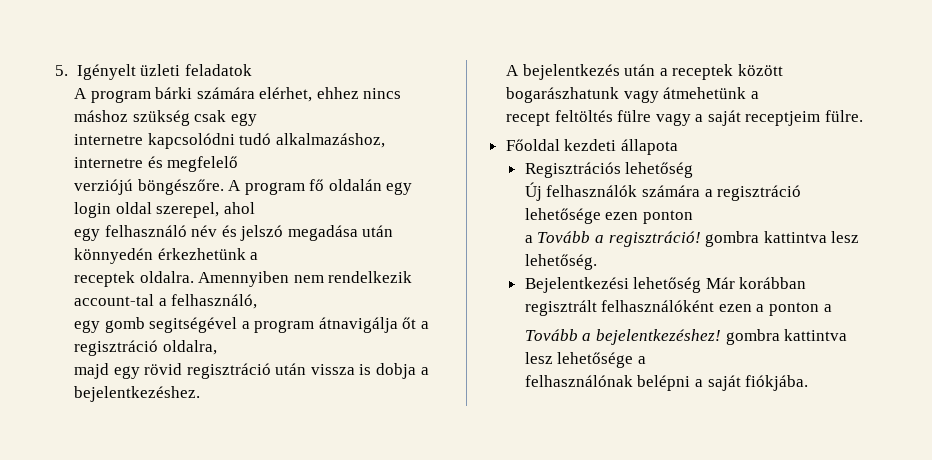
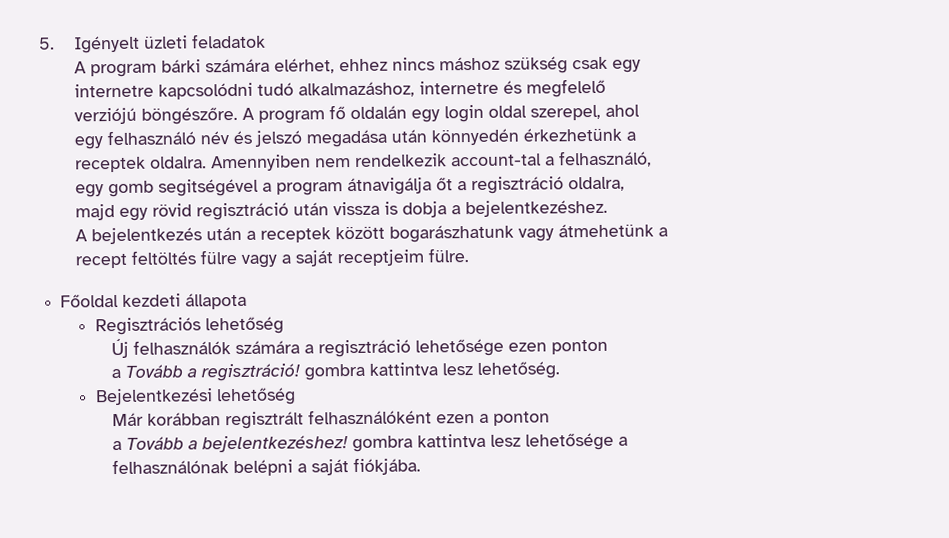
(702, 285) none -> (297, 396) //
[823,304,832,312] a // -> [111,440,122,451] // a

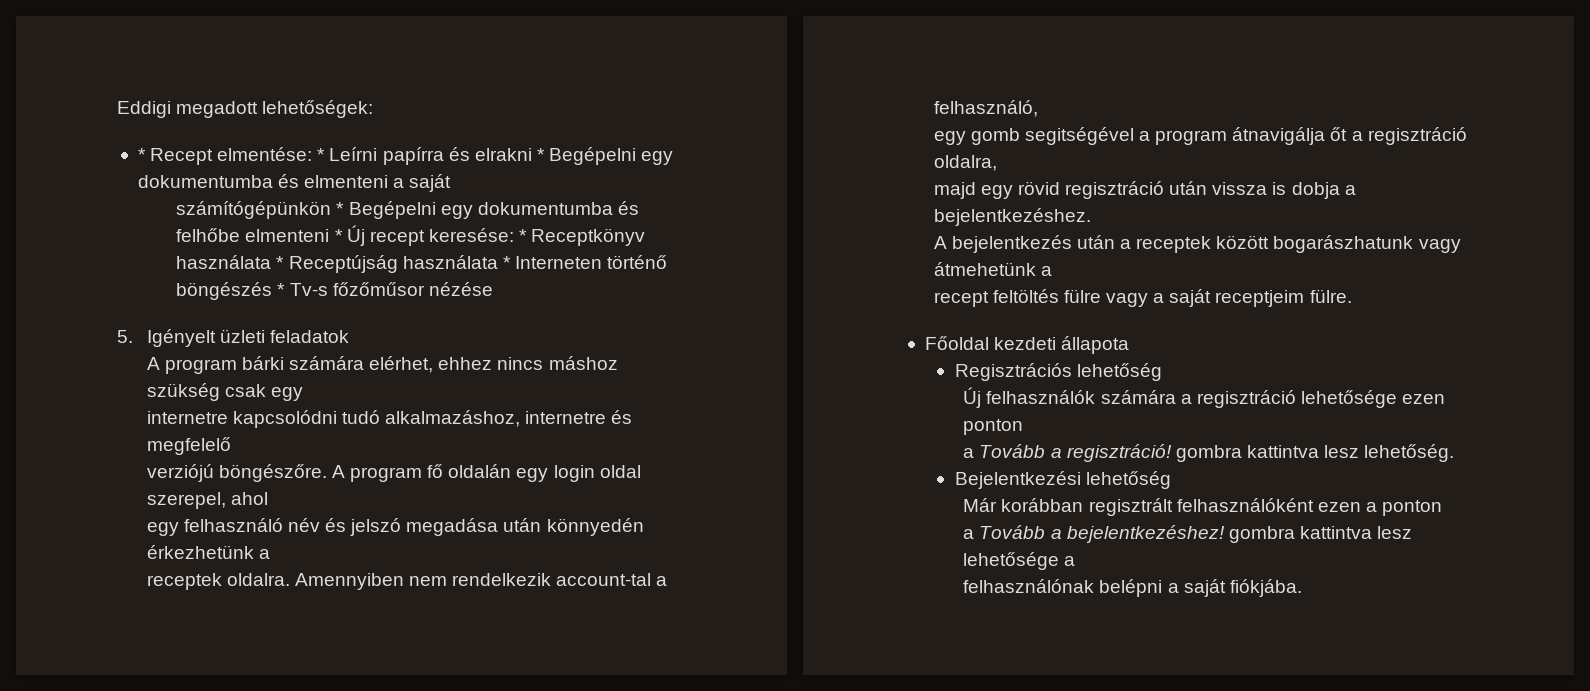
(39, 43) none -> [117,100,374,118] [137,147,674,165] [137,174,452,192] [176,201,639,219] [176,225,646,246] [176,255,668,273] [176,282,493,300] Eddigi megadott lehetőségek: // * Recept elmentése: * Leírni papírra és elrakni * Begépelni egy dokumentumba és elmenteni a saját // számítógépünkön * Begépelni egy dokumentumba és felhőbe elmenteni * Új recept keresése: * Receptkönyv használata * Receptújság használata * Interneten történő böngészés * Tv-s főzőműsor nézése //

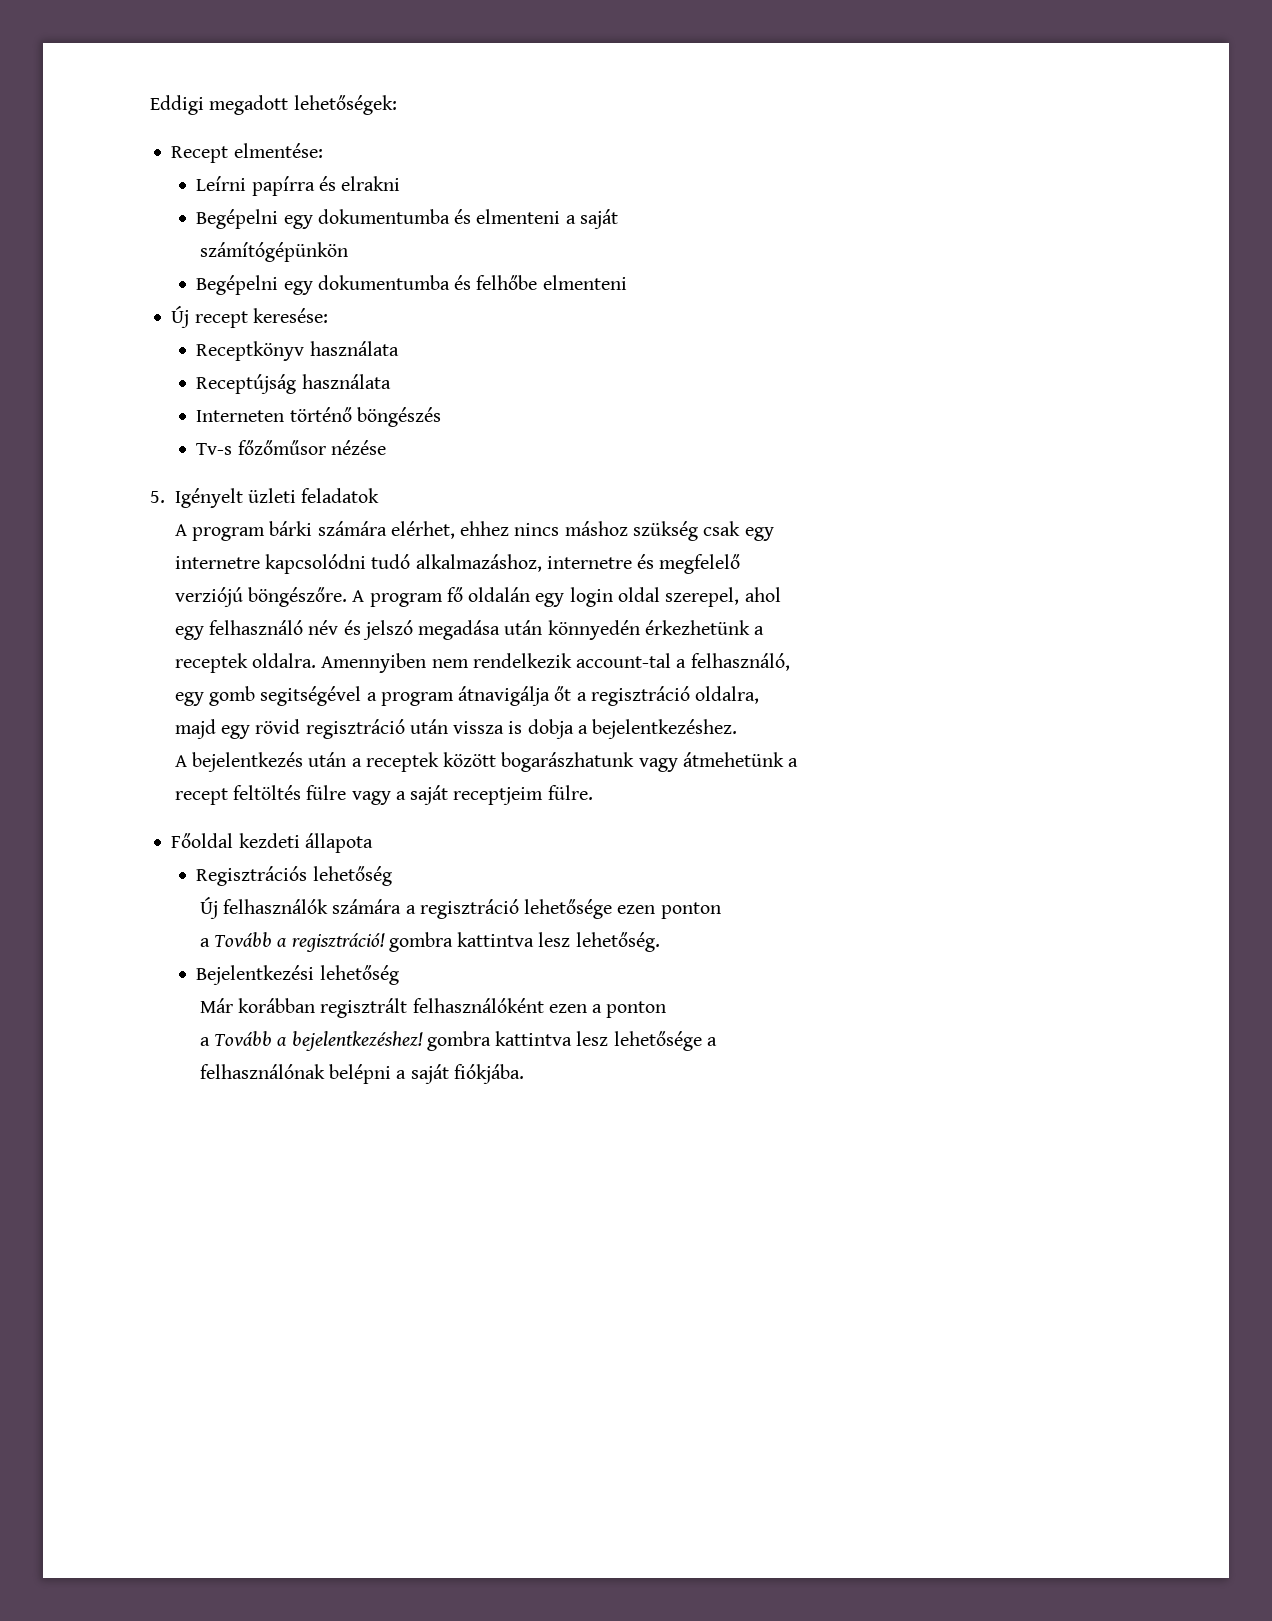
[137,148,146,161] * -> (397, 105) none
[317,148,326,161] * -> (323, 150) //
[536,148,545,161] * -> (401, 183) //
[336,202,345,215] * -> (348, 252) //
[334,229,343,242] * -> (627, 282) //
[519,229,528,242] * -> (328, 315) //
[276,256,285,269] * -> (399, 348) //
[502,256,511,269] * -> (391, 381) //
[277,283,286,296] * -> (441, 417) //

[Problem]: Copy every line exactly, from the opening line of the entries down to the line holding "[823,304,832,312] a //", and keep the pictures out.

[Response to this task]:
(702, 285) none -> (297, 396) //
[823,304,832,312] a // -> [111,440,122,451] // a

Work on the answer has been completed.